Am Freitagabend hat die UN-Vollversammlung eine Resolution verabschiedet, in der sie eine sofortige Waffenruhe im Gazastreifen fordert. 120 Länder stimmten dafür, 14 dagegen, 45 enthielten sich, darunter auch Deutschland. Israel verurteilt die Resolution.

  • aardA
    link
    Deutsch
    38 months ago

    Israel geht zunehmend auch am Boden gegen die Hamas vor. Das wird die humanitäre Lage im Gazastreifen weiter verschlechtern.

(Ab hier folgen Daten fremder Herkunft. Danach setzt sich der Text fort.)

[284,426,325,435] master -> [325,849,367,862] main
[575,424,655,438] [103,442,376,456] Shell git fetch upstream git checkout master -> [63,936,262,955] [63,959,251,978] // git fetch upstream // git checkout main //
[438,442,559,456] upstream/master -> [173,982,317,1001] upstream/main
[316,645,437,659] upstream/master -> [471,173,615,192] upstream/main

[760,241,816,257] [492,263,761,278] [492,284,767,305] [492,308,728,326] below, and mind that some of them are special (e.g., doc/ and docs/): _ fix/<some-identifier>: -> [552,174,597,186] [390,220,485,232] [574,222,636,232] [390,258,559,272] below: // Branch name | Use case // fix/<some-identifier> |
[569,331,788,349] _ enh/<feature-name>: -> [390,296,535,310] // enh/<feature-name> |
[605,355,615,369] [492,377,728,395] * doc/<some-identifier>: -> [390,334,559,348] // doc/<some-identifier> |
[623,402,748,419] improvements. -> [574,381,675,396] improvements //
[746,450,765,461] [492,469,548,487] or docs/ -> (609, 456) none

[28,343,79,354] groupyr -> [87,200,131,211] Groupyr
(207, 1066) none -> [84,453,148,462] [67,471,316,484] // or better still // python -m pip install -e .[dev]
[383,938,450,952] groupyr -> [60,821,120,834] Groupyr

    Das ist aktuell die einzige Chance die Lage irgendwann zu verbessern. Es gibt da grob drei Optionen:

    1. Israel hoert auf, und laesst sich ohne eigene Reaktion von Hamas aus dem Gazastreifen beschiessen. Nach dem Hamasangriff und der politischen Situation wo sich seit zwei Jahrzehnten auf beiden Seiten die radikalen Lager gegenseitig hochgeschaukelt haben wird das nicht passieren.
    2. Israel beschraenkt sich auf Luftangriffe. Das ist die Variante mit dem groessten Kollateralschaden - da Hamas in und unter zivilen Einrichtungen agiert haette das nur Erfolg wenn Israel aus dem kompletten Gazastreifen einen grossen Parkplatz machen will. Die Option kann niemand wollen - ausser vielleicht israelischen Bodentruppen.
    3. Israel geht mit Bodentruppen rein. Das wird hohe Verluste auch auf israelischer Seite haben - aber ist die einzige Moeglichkeit den Kollateralschaden wenigstens halbwegs kontrollieren zu koennen.